A book review:
In Innovator's Prescription, the authors spend less time reviewing the failures of the past, as was the case in Innovator's Dilemma. Exhaustive examination of failed technology business models is replaced by more of what the future of the health care industry will look like. Hospitals as we know them are not yet extinct. Also, the inefficiencies of care remain insulated from full market elasticity. However, this is changing with HSA-driven, consumer cost consciousness, and quality-inducing Medicare/Medicaid reimbursements.
Unlike contemporary books on this topic, the authors are careful not to blind readers with best technologies yet to come. More importantly, topics such as medical education and fee-for-service delivery models are deliberated with understandable eventuality amidst validated economic and market forces.
The compelling vision that is the future of medical education deserves a book of its own. The diminishing role cited of today's medical schools slaps a wake up call onto the face of this traditional cash cow. As the Toyota Production System impacts time, cost, and quality with a jump from series to parallel processes, it's suggested that the same will happen for the medical school. Just how science learning and clerkship will merge together remains to be seen. Absent from this dialogue is the "speed to competency" movement gaining ground for medical simulation and certification.
The unsustainability of medical education meeting the needs of the masses receives no better example than the following field and need disparity:
-more are being trained and less are needed (specialists)

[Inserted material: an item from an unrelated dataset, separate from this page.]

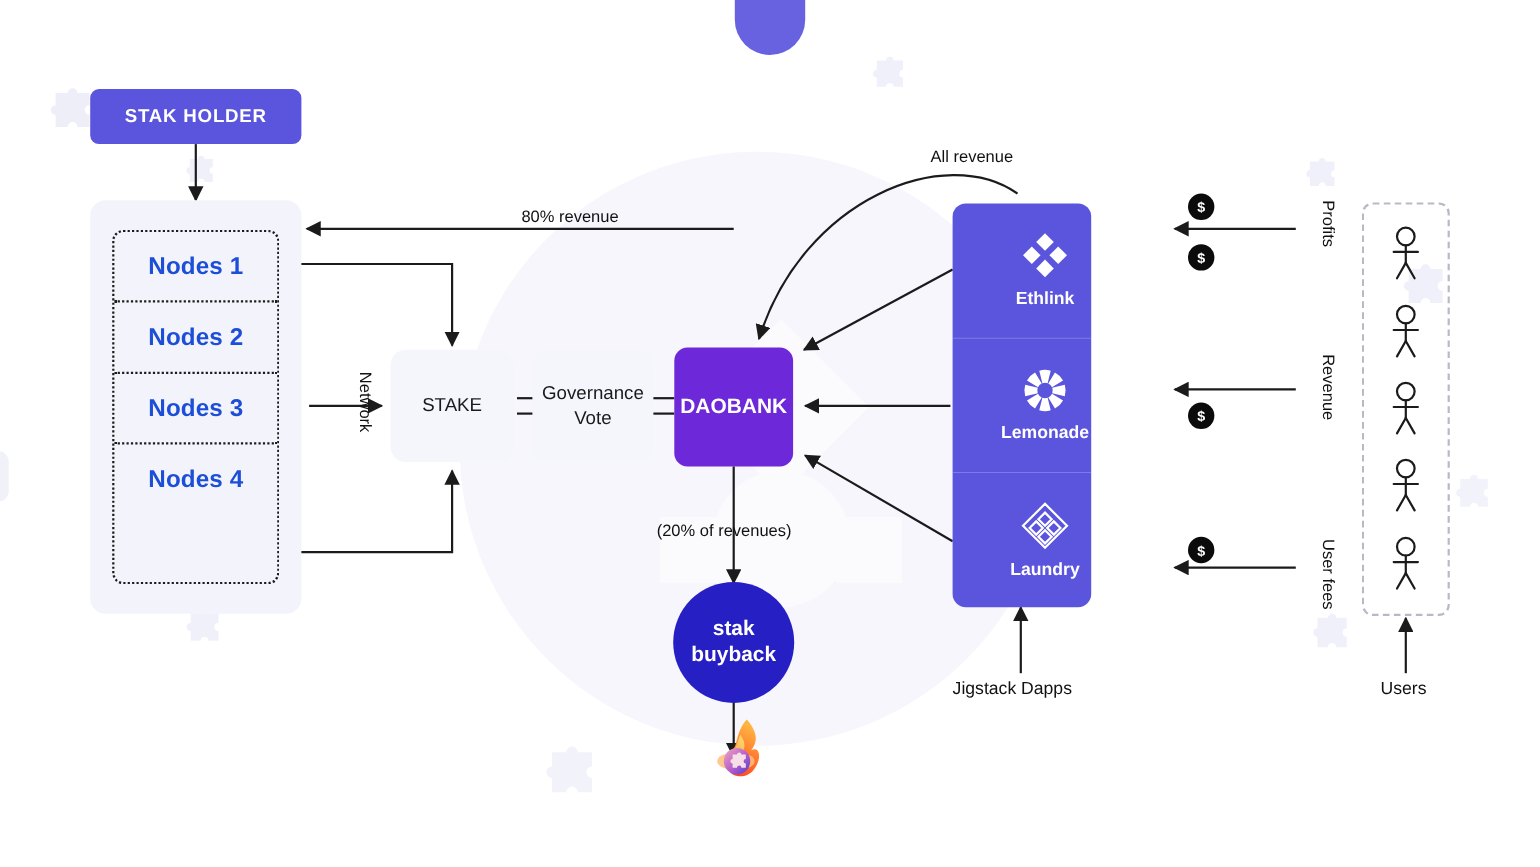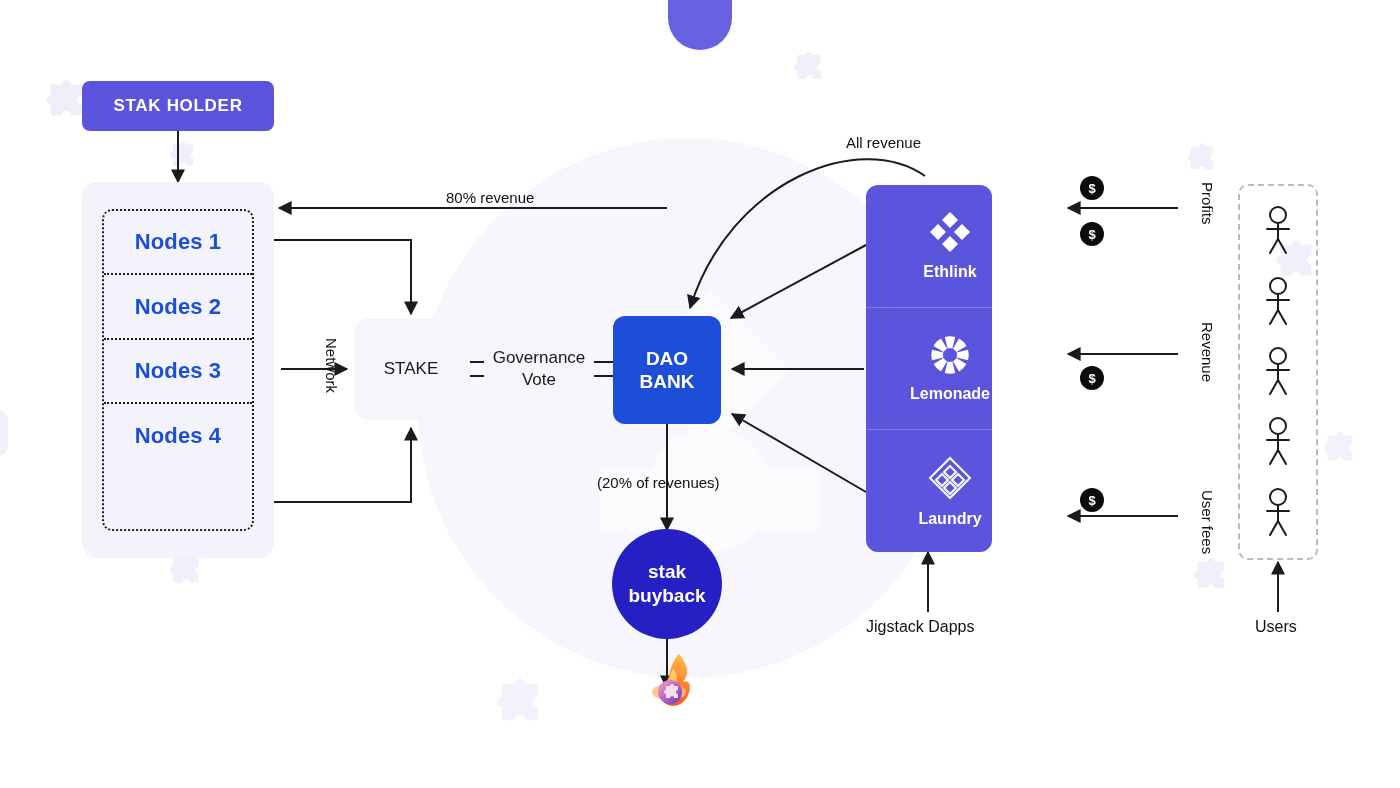"80% revenue" div.lbl { left: 446px -> 474px }
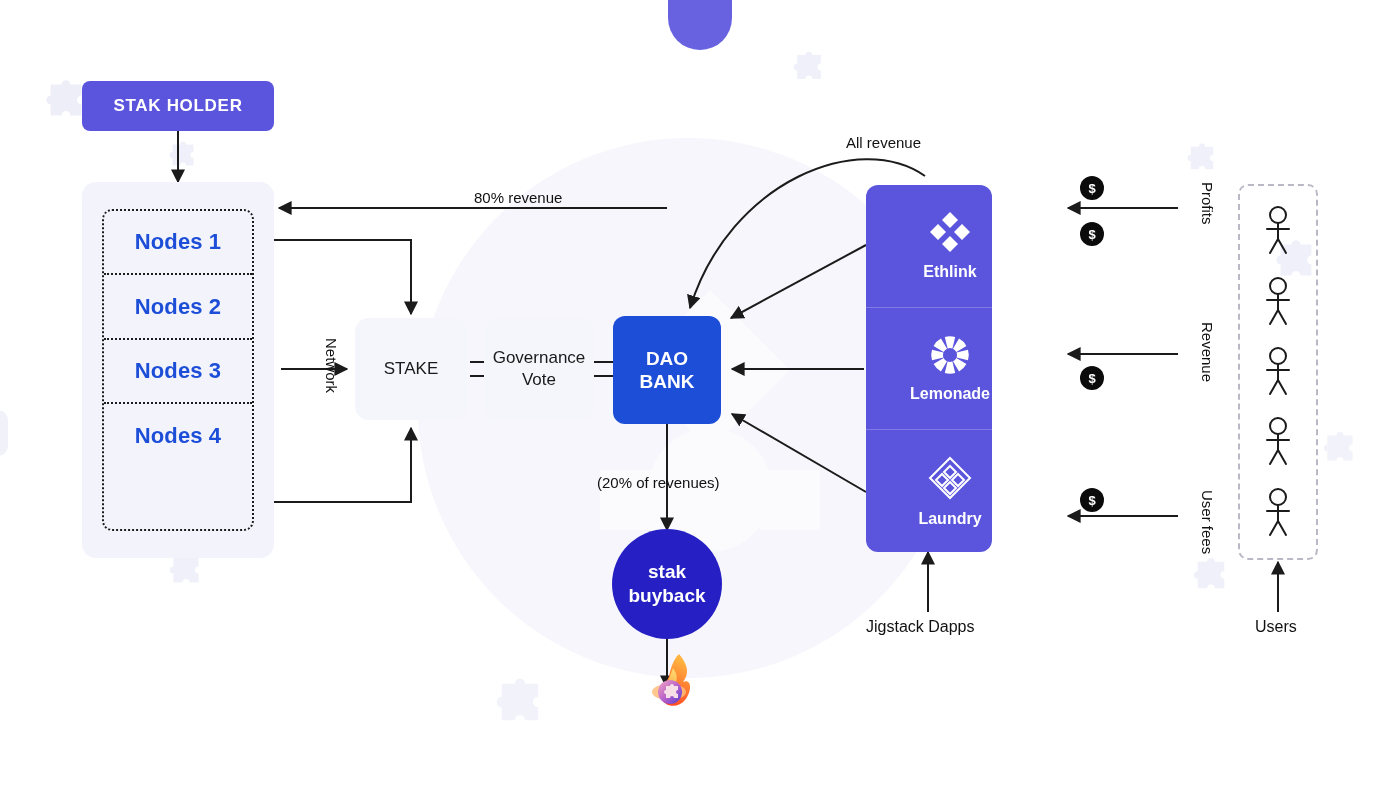"DAO" .dao-bank { background: #1d4ed8 -> #6d28d9; flex-direction: column -> none }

-less are trained when more are needed (nurses)
To resolve this issue, the current Administration seeks to adopt incentives (student loan reimbursement, etc.) to offset the imbalance. This trend, however, feeds the ongoing demand for specialty hospitals as maximized quality follows free market models versus mandated models.
Innovator's Prescription concludes that `fee for service' and `direct to consumer' health care will become more prevalent. The successful business models of the future in this market space reflect disaggregation of `hospital care as we know it' services. Point-of-care diagnostics, outpatient surgery clinics, retail health clinics, are among the spectrum of simplifying innovations in health care standards of the future.